Hürrem Sultan saraya geldiğinde Kanuni'nin cariyelerinden biri olan Gülbahar Sultan'dan doğma şehzade Mustafa vardı. Mustafa çok sevilen Veliaht Şehzade idi. Mustafa'nın Kanuni'den sonra padişah olmasına kesin gözüyle bakılıyordu. Bu da Gülbahar Sultan'ın Valide Sultan olacağı anlamına geliyordu. Oysa Hürrem Sultan her bakımdan Gülbahar Sultan'ın önüne geçti ve Kanuni'nin güven ve sevgisini kazanarak onun nikahlı eşi oldu. Kızı Mihrimah Sultan'ı Vezir-i Azam Rüstem Paşa ile evlendirerek Vezir-i Azam'la bir ittifak oluşturdu. Yeniçeriler tarafından çok sevilen Şehzade Mustafa'nın padişahlığını önlemek ve kendi oğlu olan Şehzade Selim’i tahta geçirmek için Mustafa’nın ortadan kaldırılması gerekiyordu. Hürrem Sultan Rüstem Paşa ile birlikte Şehzade Mustafa’nın Kanununi’nin çadırında, Kanuni tarafından boğdurulmasını sağladılar. Kanuni boğdurduğu oğlunun başucunda hüngür hüngür ağlamıştı. Diğer şehzadeleride ortadan kaldırtarak hükümdarlığa tek aday şehzade Selim kalmıştı. Hayatını içki ve zevk alemlerinde geçiren Şehzade Selim Padişah oldu.
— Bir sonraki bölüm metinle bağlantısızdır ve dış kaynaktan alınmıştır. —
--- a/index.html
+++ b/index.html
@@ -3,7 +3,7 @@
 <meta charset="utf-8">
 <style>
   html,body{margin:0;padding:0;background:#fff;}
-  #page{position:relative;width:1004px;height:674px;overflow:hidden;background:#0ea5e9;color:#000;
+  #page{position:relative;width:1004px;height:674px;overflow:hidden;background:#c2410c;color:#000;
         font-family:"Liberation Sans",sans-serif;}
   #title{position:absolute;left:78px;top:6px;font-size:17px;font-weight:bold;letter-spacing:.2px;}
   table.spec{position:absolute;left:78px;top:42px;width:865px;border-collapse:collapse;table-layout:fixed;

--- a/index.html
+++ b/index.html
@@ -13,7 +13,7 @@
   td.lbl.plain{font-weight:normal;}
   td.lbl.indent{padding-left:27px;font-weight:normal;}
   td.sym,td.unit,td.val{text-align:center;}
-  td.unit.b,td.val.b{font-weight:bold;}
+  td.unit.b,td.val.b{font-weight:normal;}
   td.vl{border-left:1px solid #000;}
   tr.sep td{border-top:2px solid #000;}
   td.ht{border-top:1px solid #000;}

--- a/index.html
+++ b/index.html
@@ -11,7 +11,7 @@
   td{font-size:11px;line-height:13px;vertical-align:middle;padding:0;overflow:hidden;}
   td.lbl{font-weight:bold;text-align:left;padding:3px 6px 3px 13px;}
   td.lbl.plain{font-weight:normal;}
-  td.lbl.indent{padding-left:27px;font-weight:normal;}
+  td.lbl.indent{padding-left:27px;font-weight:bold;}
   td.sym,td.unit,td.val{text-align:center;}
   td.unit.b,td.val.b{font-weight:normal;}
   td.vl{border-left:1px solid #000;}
Devlet yönetiminde etkili olan Hürrem Sultan, İran savaşını desteklemiş, Ruslar ve Lehlerle barış içinde kalmasını sağlamıştı. Aldığı rüşveti Hürrem’le paylaştığı herkesçe bilinen Rüstem Paşa Vezir-i Azam’lıktan alınmış, Hürrem’in baskısı ile tekrar makama iade edilmişti.
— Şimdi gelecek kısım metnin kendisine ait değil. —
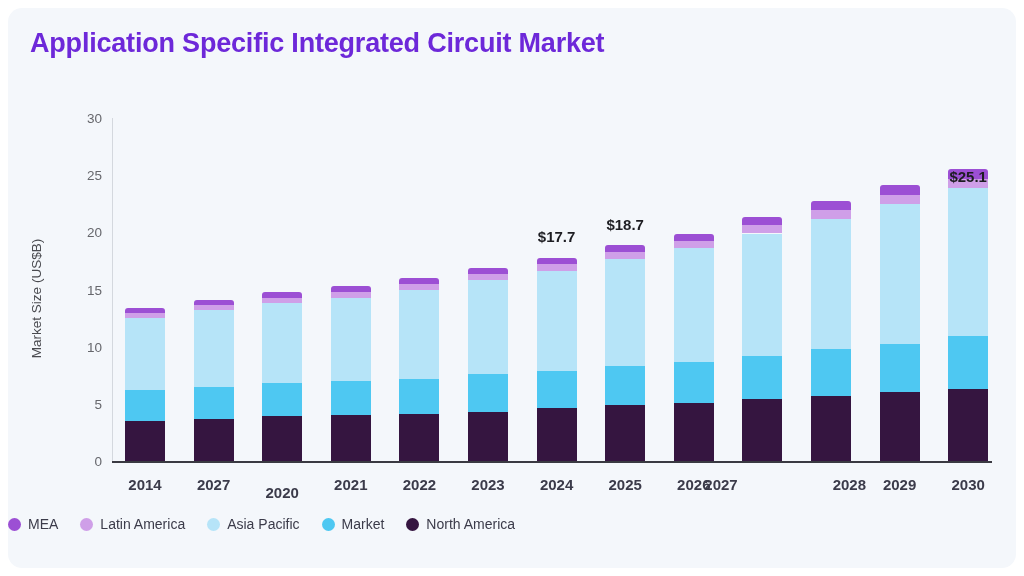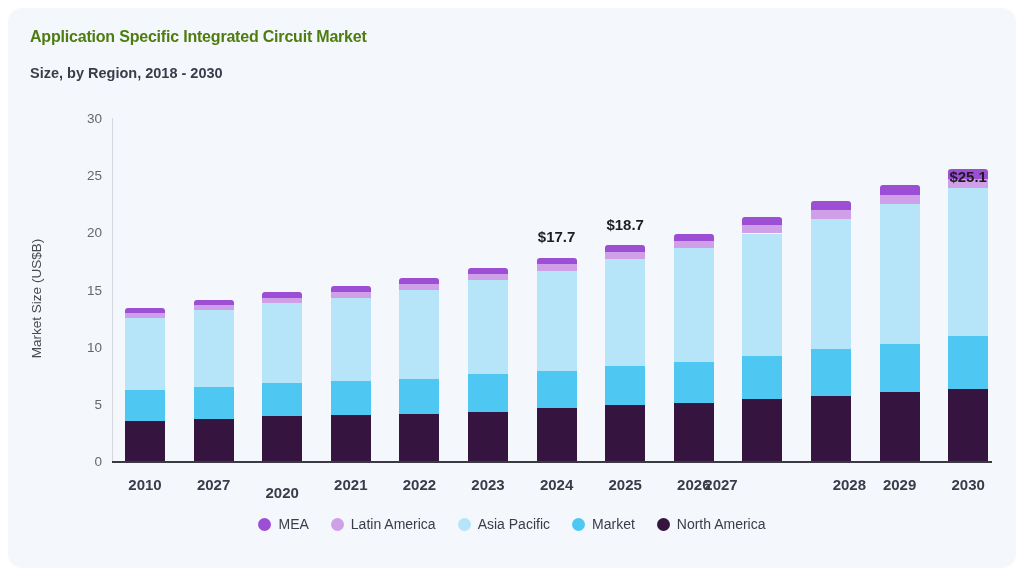--- a/index.html
+++ b/index.html
@@ -20,8 +20,8 @@
   
   #title{
     position:absolute; left:22px; top:20px;
-    font-size:16px; font-weight:bold;
-    color:#4d7c0f; letter-spacing:-0.2px;
+    font-size:27px; font-weight:bold;
+    color:#6d28d9; letter-spacing:-0.2px;
     white-space:nowrap;
   }
   #subtitle{

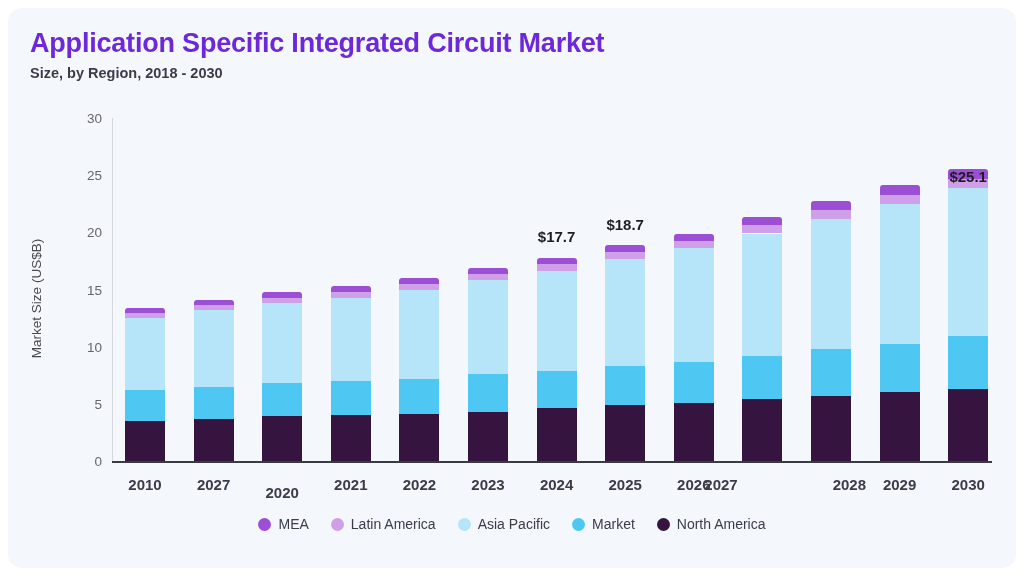--- a/index.html
+++ b/index.html
@@ -99,7 +99,6 @@
 <div id="card">
 
   <div id="title">Application Specific Integrated Circuit Market</div>
-  <div id="subtitle">Size, by Region, 2018 - 2030</div>
 
 
   <div id="plot">

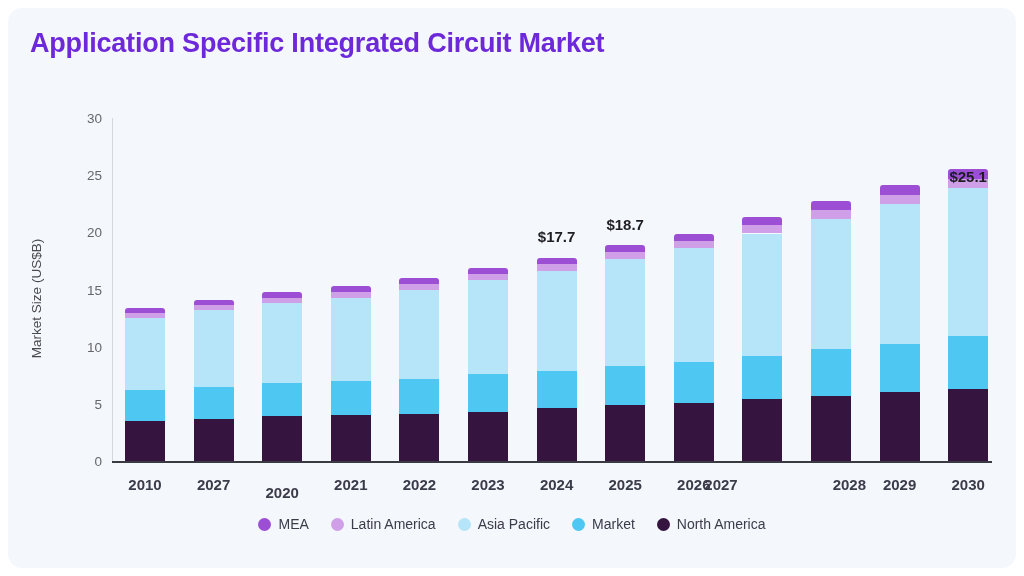--- a/index.html
+++ b/index.html
@@ -208,7 +208,7 @@
         </div>
       </div>
     <div id="xticks">
-        <div class="xtick-label" style="left: 102px;">2010</div>
+        <div class="xtick-label" style="left: 102px;">2014</div>
         <div class="xtick-label" style="left: 170.6px;">2027</div>
         <div class="xtick-label" style="left: 239.2px; margin-top: 8px;">2020</div>
         <div class="xtick-label" style="left: 307.8px;">2021</div>

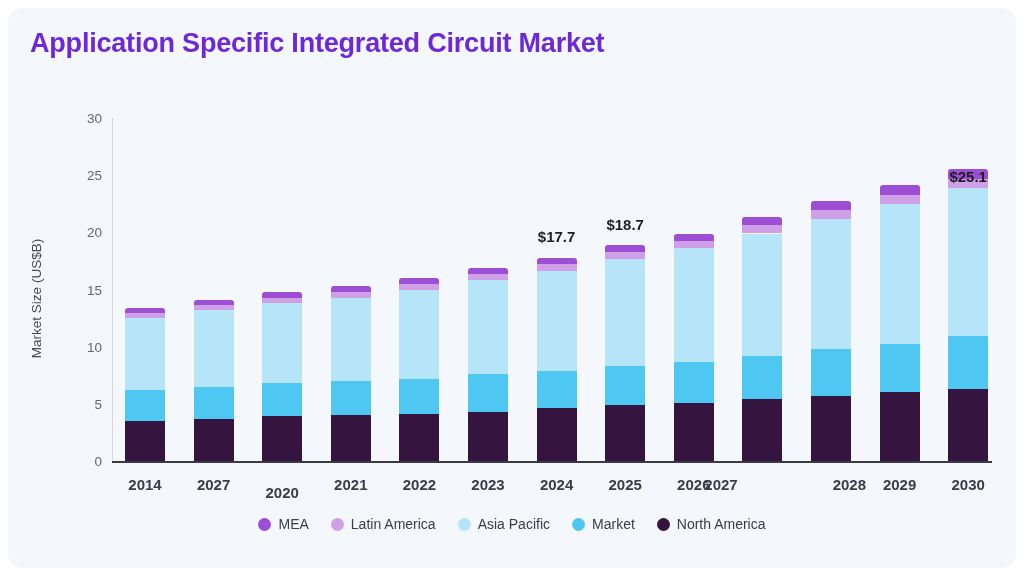--- a/index.html
+++ b/index.html
@@ -87,7 +87,7 @@
   
   #legend{
     position:absolute; left:0; right:0; top:508px;
-    display:flex; justify-content:center; align-items:center; gap:22px;
+    display:flex; justify-content:flex-start; align-items:center; gap:22px;
   }
   .legend-item{ display:flex; align-items:center; gap:7px; }
   .legend-dot{ width:13px; height:13px; border-radius:50%; }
Kanuni'nin kadınların devlet işlerine karışmasına göz yumması Osmanlı’nın duraklamasını kolaylaştırmıştı. Ayrıca Kanuni’nin Lehistan Kralına gönderdiği mektuplarda krala "kardeşim" diye hitap etmesi, Avrupalının "Muhteşem Süleyman" diye andığı ihtişamına gölge düşürmüştü...
Hürrem Sultan eşi Kanuni Sultan Süleyman'dan önce 52 yaşındayken ölmüş ve oğlu II. Selim'in tahta çıkışını görememişti.
Nurbanu Sultan,
Osmanlı padişahı ikinci Selim'in eşi olarak Haseki Sultan, üçüncü Murat’ın annesi olarak Valide Sultan olmuştu. Nur Banu 10 yaşlarında Osmanlı korsanları tarafından kaçırılmış ve İstanbul'da dönemin en ünlü köle tacirlerinden birine satılmıştı. Adı ve kaçırıldığı ülke kesin olarak bilinmemekle birlikte Osmanlı kaynaklarında Yahudi bir ailenin çocuğu olduğundan bahsedilirken bazı tarihçiler onun Venedikli olduğunu iddia ederler. Henüz çocuk yaşta kendisini sarayda bulan küçük köle kız saraydaki diğer hizmetçiler gibi eğitimden geçirilir. Hürrem Sultan'ın dikkatini çeker. Bu zayıf çelimsiz kız zekasıyla Hürrem'i çok etkiler ve Hürrem Sultan tarafından Manisa sancağına eğitime yollanır. Birkaç yıl sonra Hürrem Manisa sancağını ziyareti sırasında sarayın bahçesinde gezerken uzun boylu hafif balık etli ve mükemmel gözlere sahip bir kız görür, kızın güzelliği Hürrem’i o kadar etkiler ki Haseki Sultan uzun süre kendine gelemez hemen yanına çağırdığı kızın uzun yıllar önce İstanbul'dan yolladığı o kız olduğunu öğrenince çok sevinir. O andan itibaren Hürrem Sultan'ın aklında tek bir düşümce vardır bu kız mutlaka oğluyla evlenmelidir. Hürrem kızın geleceğinden o kadar emindir ki onun adını "Nurbanu" koyar yani tanrının ışığını saçan kraliçe.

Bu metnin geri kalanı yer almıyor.